If you're familiar with Persona, all you need to know about the latest instalment is a brief checklist of changes and improvements: direct control over team-mates in battle, a range of themed dungeons replacing Tartarus, Persona 3's single tower, and a welcome shift in setting from the city to the countryside.
If you don't know Persona, things are a little more complex: this is Harvest Moon through a glass darkly, or Animal Crossing with sex crimes - a foppish blend of dungeon-crawling RPG and convoluted social sim, dressed up in David Bowie's mid-seventies wardrobe and set to the tune of some radiantly bizarre pop-jazz hybrids. If that sounds a little too much to take in, don't panic: despite the daunting concept, now is just about the perfect time to hop on this particular school bus, as Persona 4 is stylish, clever, and surprisingly approachable.
Newcomers will find plenty of wilful surprises, not least the game's opening two hours, which give you little to do but plod through reams of text as the story shuttles you from one cut-scene to another, occasionally flinging in thirty seconds of anime, while painstakingly piecing together a large cast and simple mystery one atom at a time. Your only duties during this period, besides pressing the circle button to inch events forward by a single sentence, lie with occasionally trying out an attack move, or, when directly questioned, selecting one of three interchangeable platitudes as a response, most of which have no effect on how things unfold.
But such handholding isn't purely introducing you to Persona 4's mechanisms - despite its hardcore credentials, they're largely traditional and admirably clear-headed. What it's actually doing is syncing you with the game's internal rhythms, bringing you in close so you can hear its pulse.
And even after the early grip eases, Persona remains an RPG at its most politely autocratic - a world in which you follow the designers' quietly-stated demands and fit your life around their unwavering schedule, deepening friendships, taking after-school jobs and joining social clubs when instructed to, in order to level up enough to beat regular challenges. If modern RPGs tend to foreground choice, Persona 4 is about obedience: it's steering and you're pedalling - but if that sounds like a fairly raw deal, it simply highlights why the appeal of a game can never be reduced to the design of its machinery.

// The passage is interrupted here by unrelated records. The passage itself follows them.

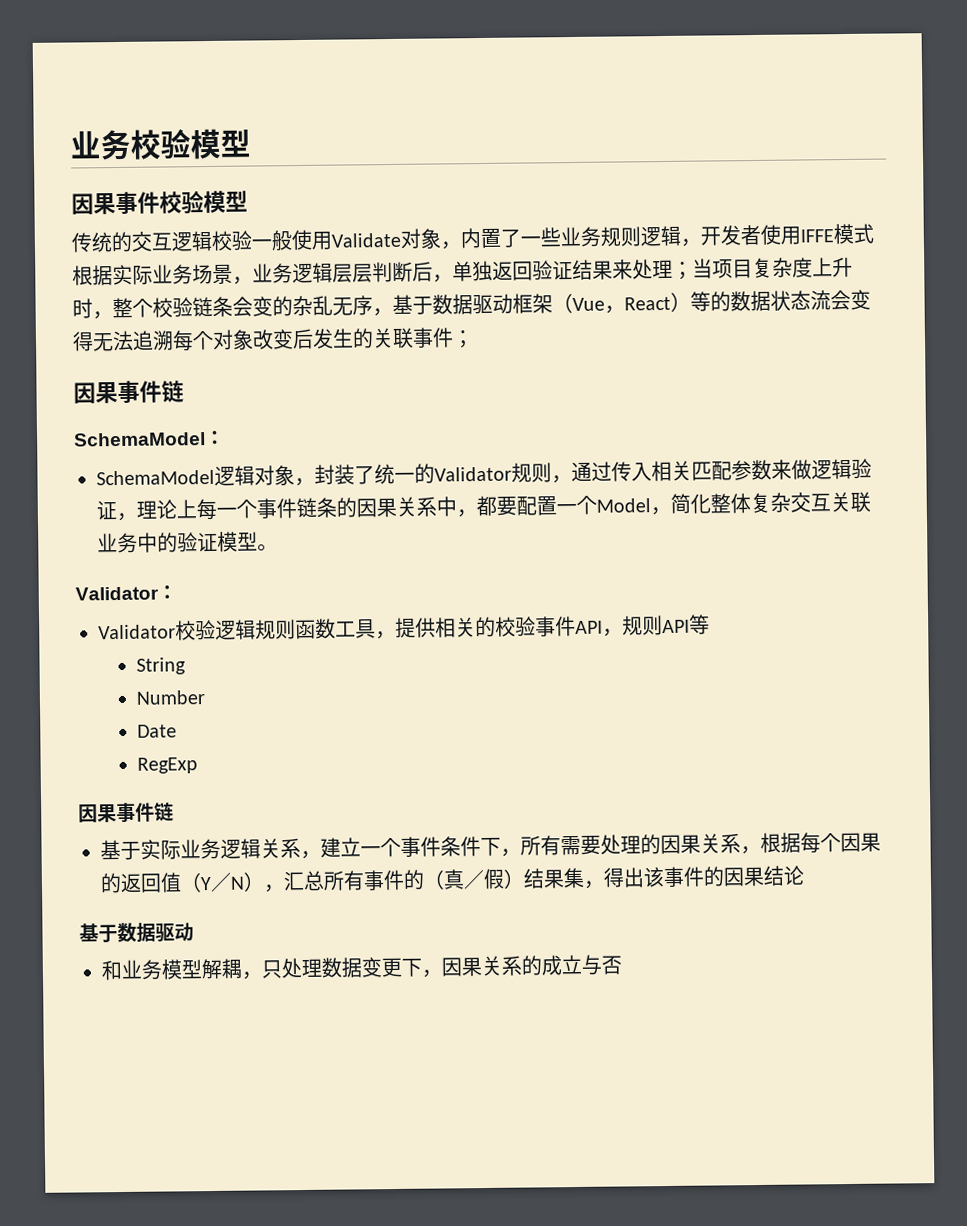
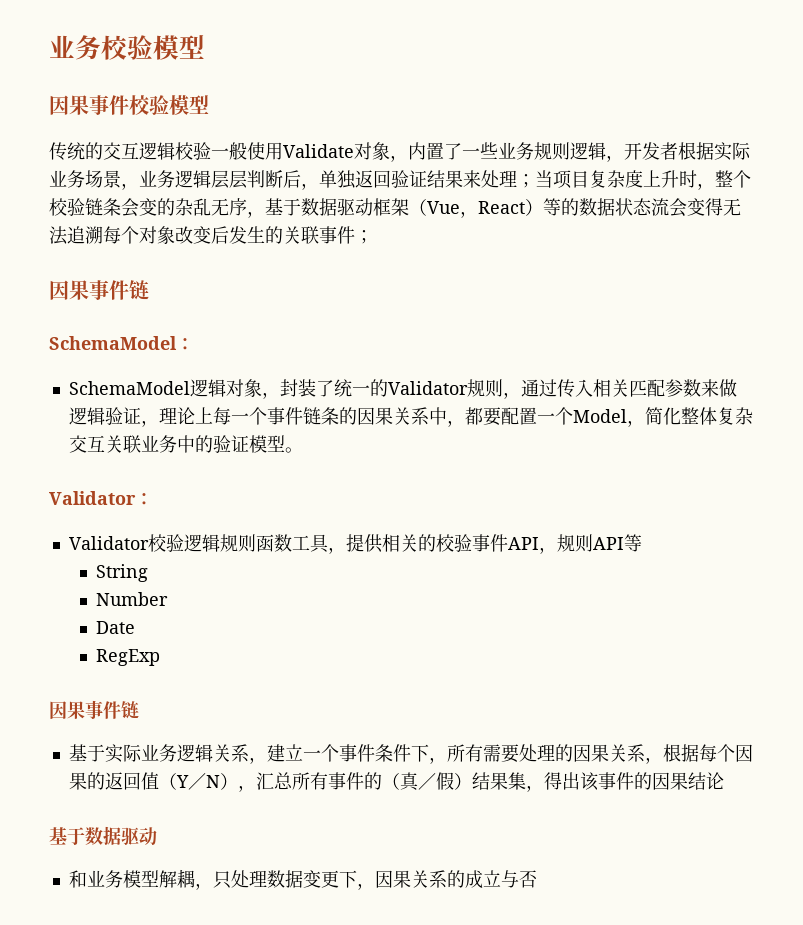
[760,223,874,245] 使用IFFE模式 -> (678, 151) none

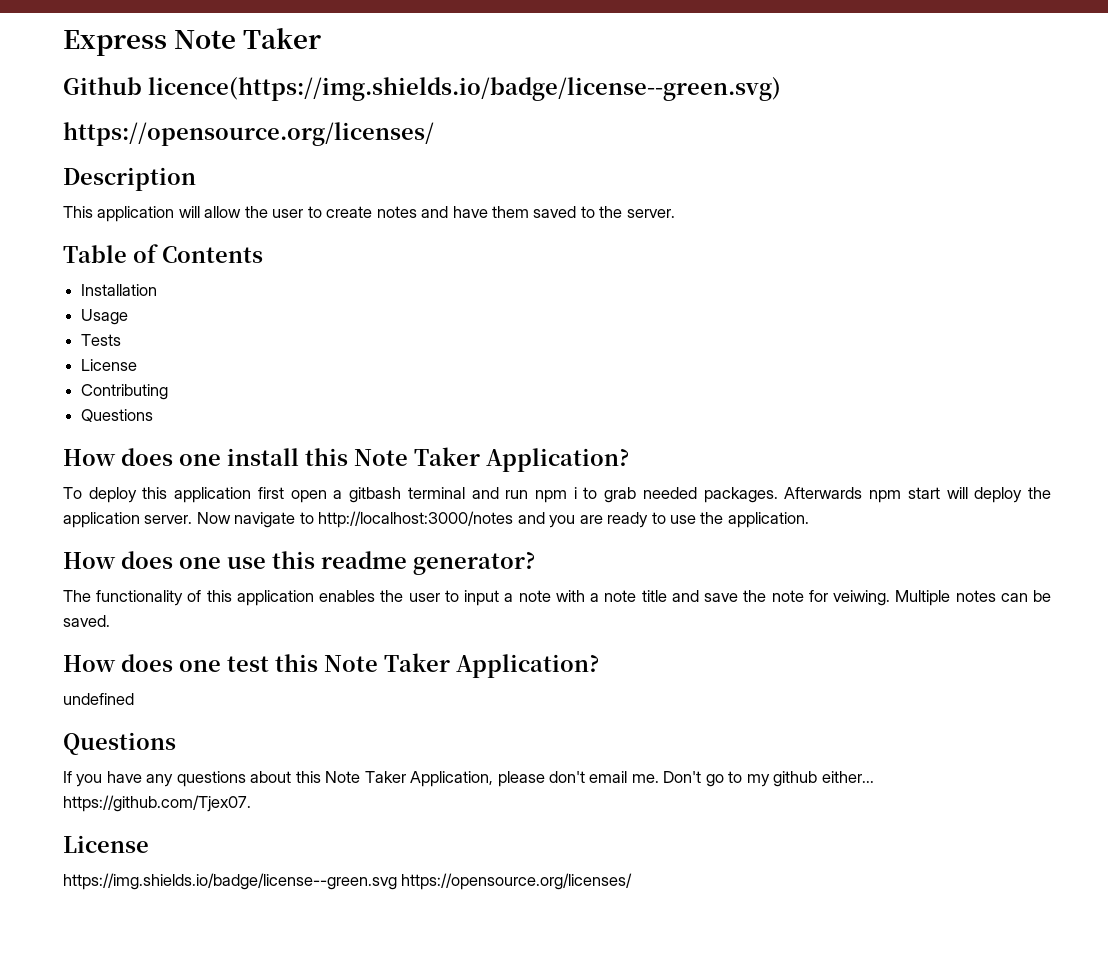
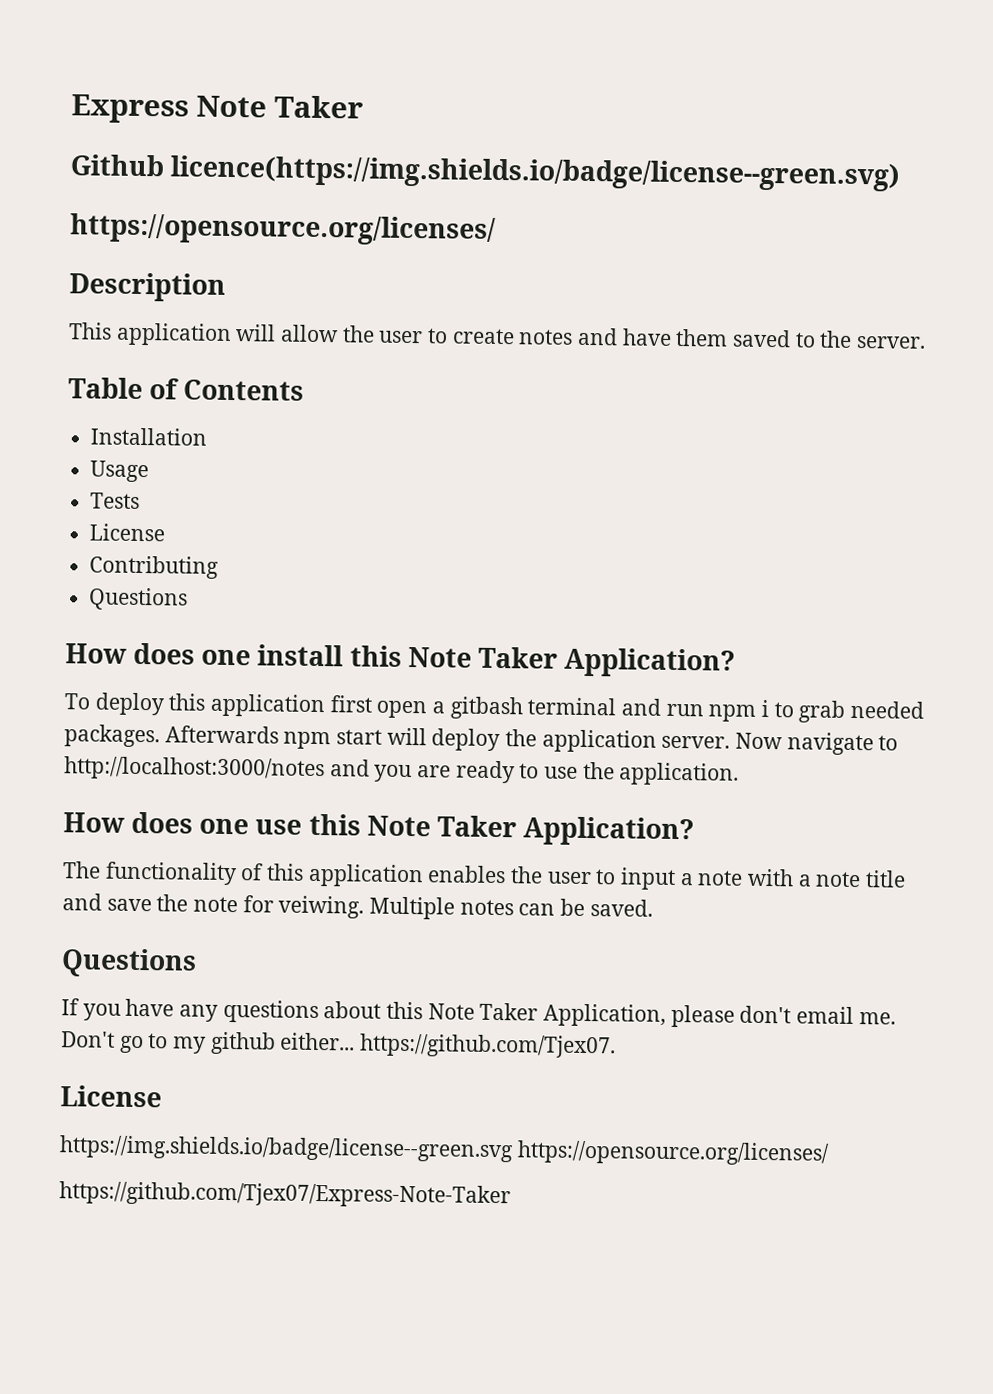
[321,551,535,575] readme generator? -> [366,815,696,847] Note Taker Application?
[63,653,599,678] [63,693,134,705] // How does one test this Note Taker Application? // undefined -> (653, 908) none
(633, 881) none -> [59,1181,511,1209] // https://github.com/Tjex07/Express-Note-Taker

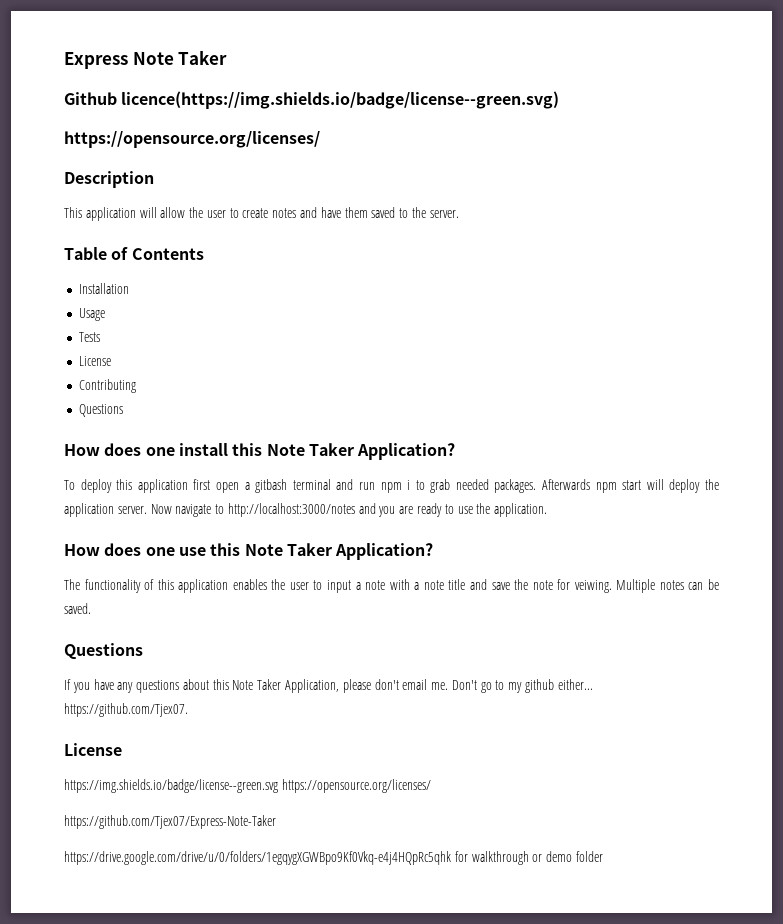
(511, 1195) none -> [64,851,603,865] // https://drive.google.com/drive/u/0/folders/1egqygXGWBpo9Kf0Vkq-e4j4HQpRc5qhk for walkthrough or demo folder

The story's simple but suggestive. You've moved from the city to the rural community of Inaba to live with your uncle for a year. Uncle Dojima's both a stressed-out family man and a cop of the hardboiled quips and loosened-tie variety, and as the game kicks off, he's knee-deep in the mysteries of a local murder. As the plot deepens and the bodies start to pile up, things take a supernatural turn as school friends alert you to the existence of the Midnight Channel - a secret world lurking on the other side of television screens, which seems to offer a glimpse of the murderer's next target - as well as an opportunity to save them, by stepping inside and exploring labyrinthine dungeons, each themed to that particular victim's internal struggles.